Since being confirmed experimentally in 2007, the two related phenomena have become major topics of research in solid-state physics with hundreds of papers on the arXiv preprint server covering the subjects. The quintet’s pioneering research could also allow physicists to catch the first glimpse of an elusive particle called the Majorana fermion and lead to noise-resistant quantum computers.

Topological framework

Zhang, Kane and Mele are honoured for their theoretical work on the quantum spin-Hall effect (QSHE), which occurs in certain very thin insulators. It involves spin-up electrons conducting along one edge of the insulator, with spin-down electrons conducting along the opposite edge. The trio’s efforts laid down a theoretical framework for topological insulators – materials that are insulators in the bulk but are good electrical conductors on the surface.

In 2005 Kane and Mele proposed a general theory that predicts which materials are 2D topological insulators. The pair identified graphene – sheets of carbon just one atom thick – as a candidate, although it has not been feasible to establish this experimentally. Working independently, however, Zhang predicted in 2006 that mercury telluride should be a 2D topological insulator. This prediction was confirmed experimentally in 2007 by Buhmann and Molenkamp, the other two winners of this year’s prize.

Joel Moore of the University of California, Berkeley said the award is a “fitting recognition of an exciting discovery that shows the constructive interaction between theoretical predictions and experimental work in condensed matter physics”.

Since extended to 3D

Such materials are called 2D topological insulators because the effect occurs in extremely thin materials where the electrons are confined to two dimensions and the effect is related to the shape (or topology) of the electron wave functions. In 2007 Kane and Mele – and independently Moore, Leon Balents and Rahul Roy – realized that topological insulators can also exist in thicker 3D materials. This was confirmed experimentally in 2008 by Zahid Hasan and colleagues at Princeton University.

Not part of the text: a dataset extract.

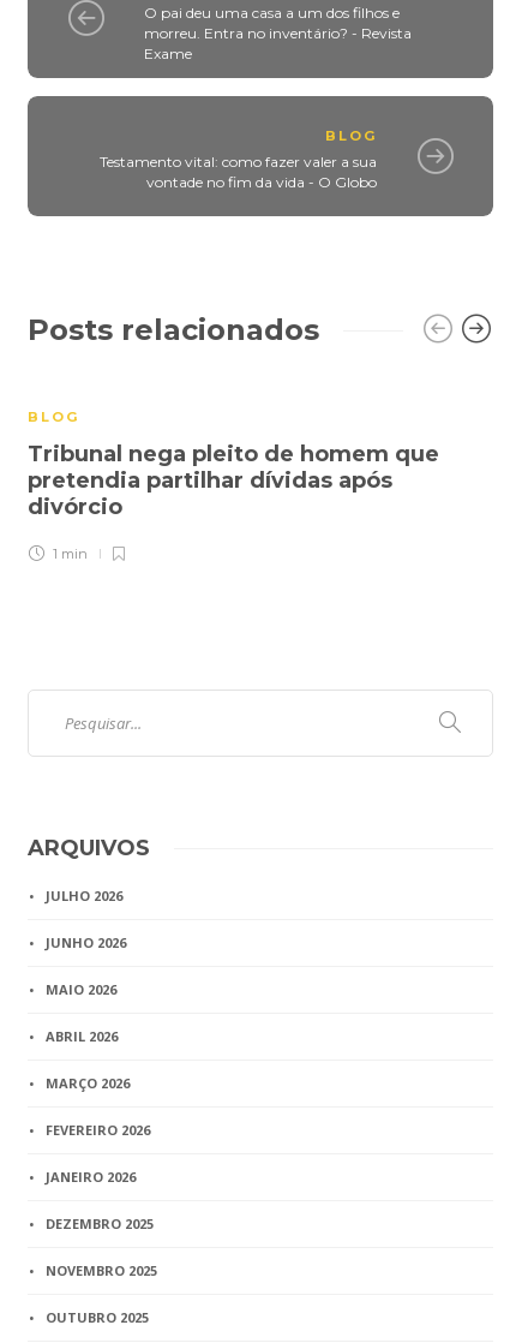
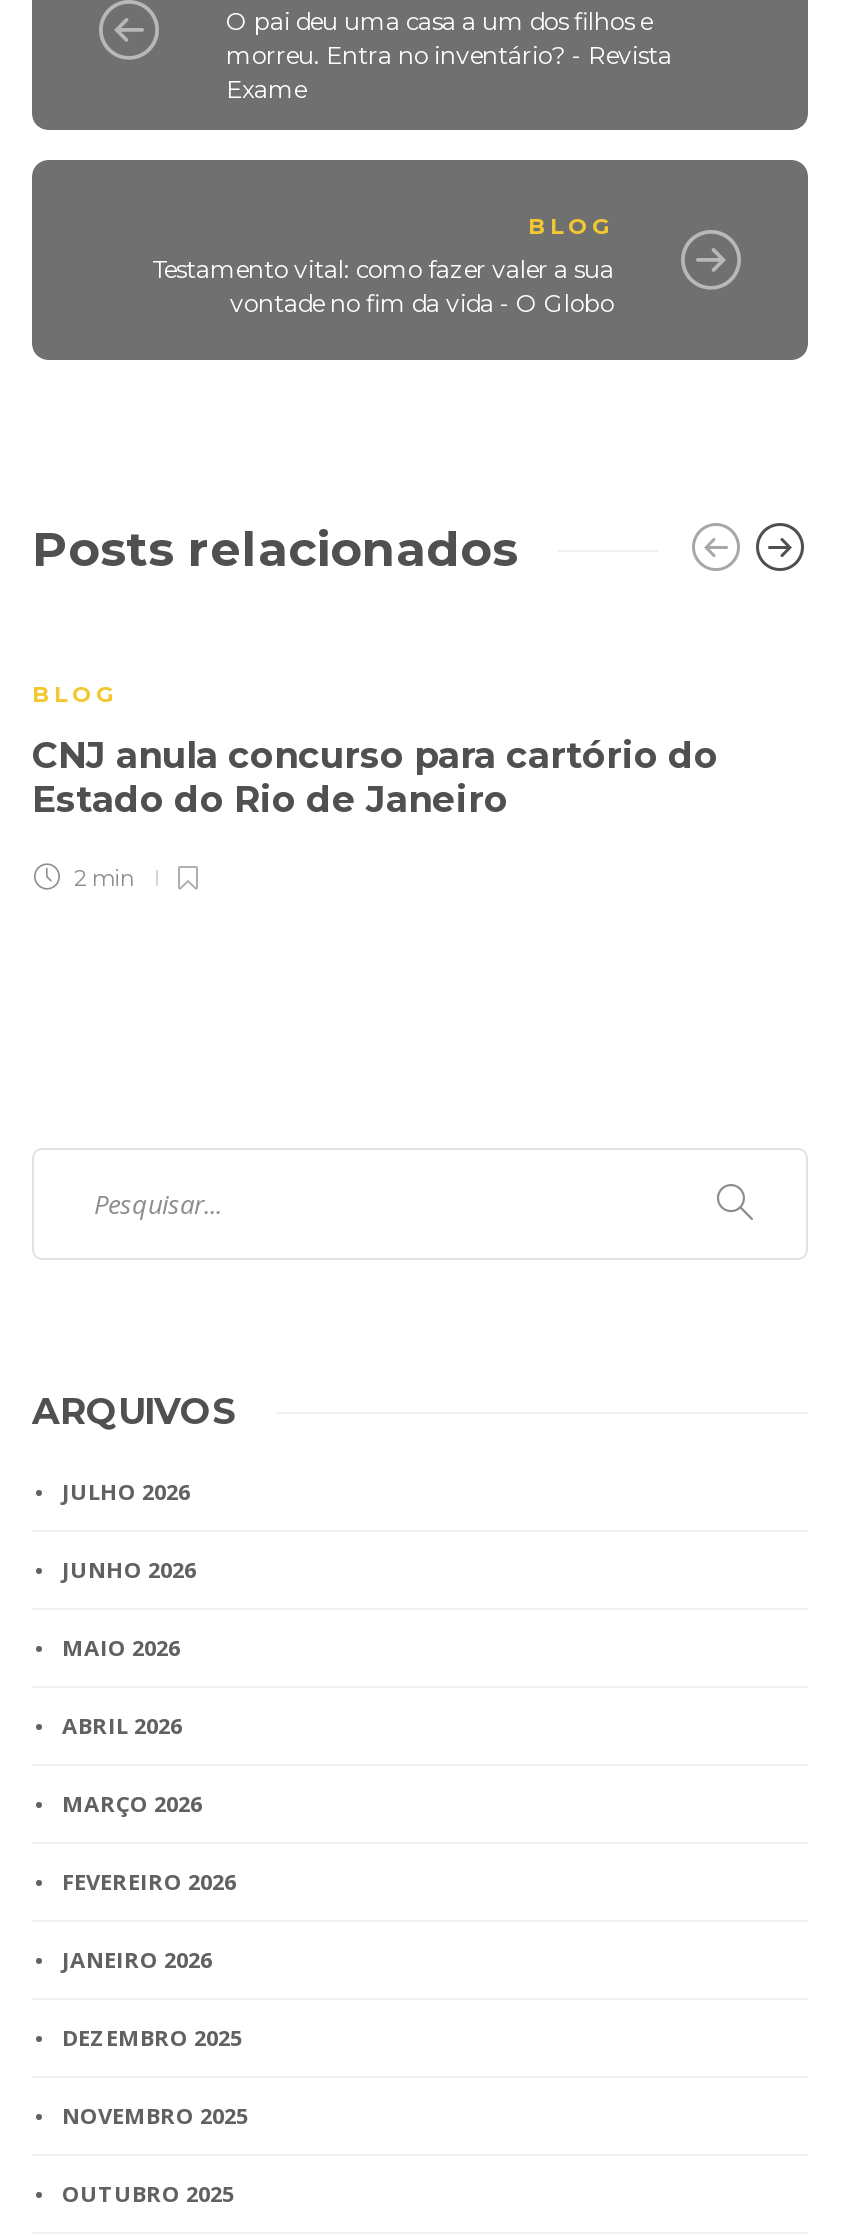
[28,441,439,521] Tribunal nega pleito de homem que | pretendia partilhar dívidas após | divórcio -> [32,735,718,823] CNJ anula concurso para cartório do | Estado do Rio de Janeiro
[49,546,88,563] 1 min -> [68,865,136,893] 2 min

Marcel Franz of the University of British Columbia told physicsworld.com that 3D topological insulators “constitute a truly new phase of quantum matter”. “We thought we understood all the aspects of the band theory in solids but these recent developments show that in fact we completely missed some topological aspects that proved to be of fundamental importance,” he added.

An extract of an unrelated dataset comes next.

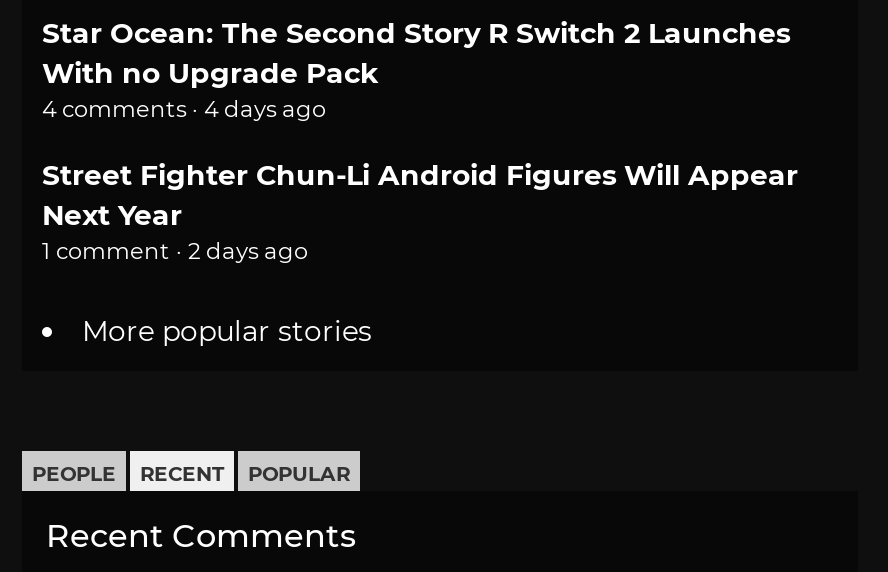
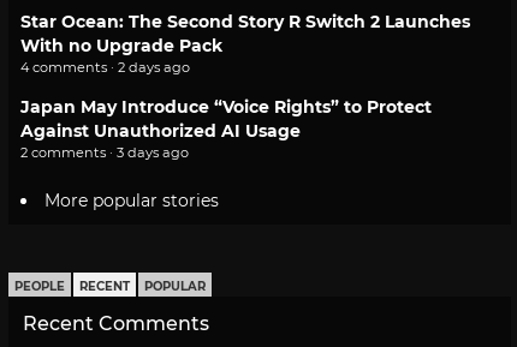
[42,94,326,122] 4 comments · 4 days ago -> [20,58,190,75] 4 comments · 2 days ago
[42,156,798,264] Street Fighter Chun-Li Android Figures Will Appear | Next Year | 1 comment · 2 days ago -> [20,96,432,161] Japan May Introduce “Voice Rights” to Protect | Against Unauthorized AI Usage | 2 comments · 3 days ago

Particle and anti-particle

Physicists are particularly keen to see what happens at the interface between a topological insulator and a superconductor. Some physicists believe that such structures could harbour a new type of quasiparticle reminiscent of the “Majorana fermions”, which were predicted in 1937 by the Italian theorist Ettore Majorana but have yet to be seen.

Majorana fermions are electron-like particles that are their own anti-particles. They are neither fermions nor bosons, and instead obey non-Abelian statistics. The quantum states of such particles are expected to be highly resistant to perturbations by environmental noise, making them ideal candidates for quantum computers.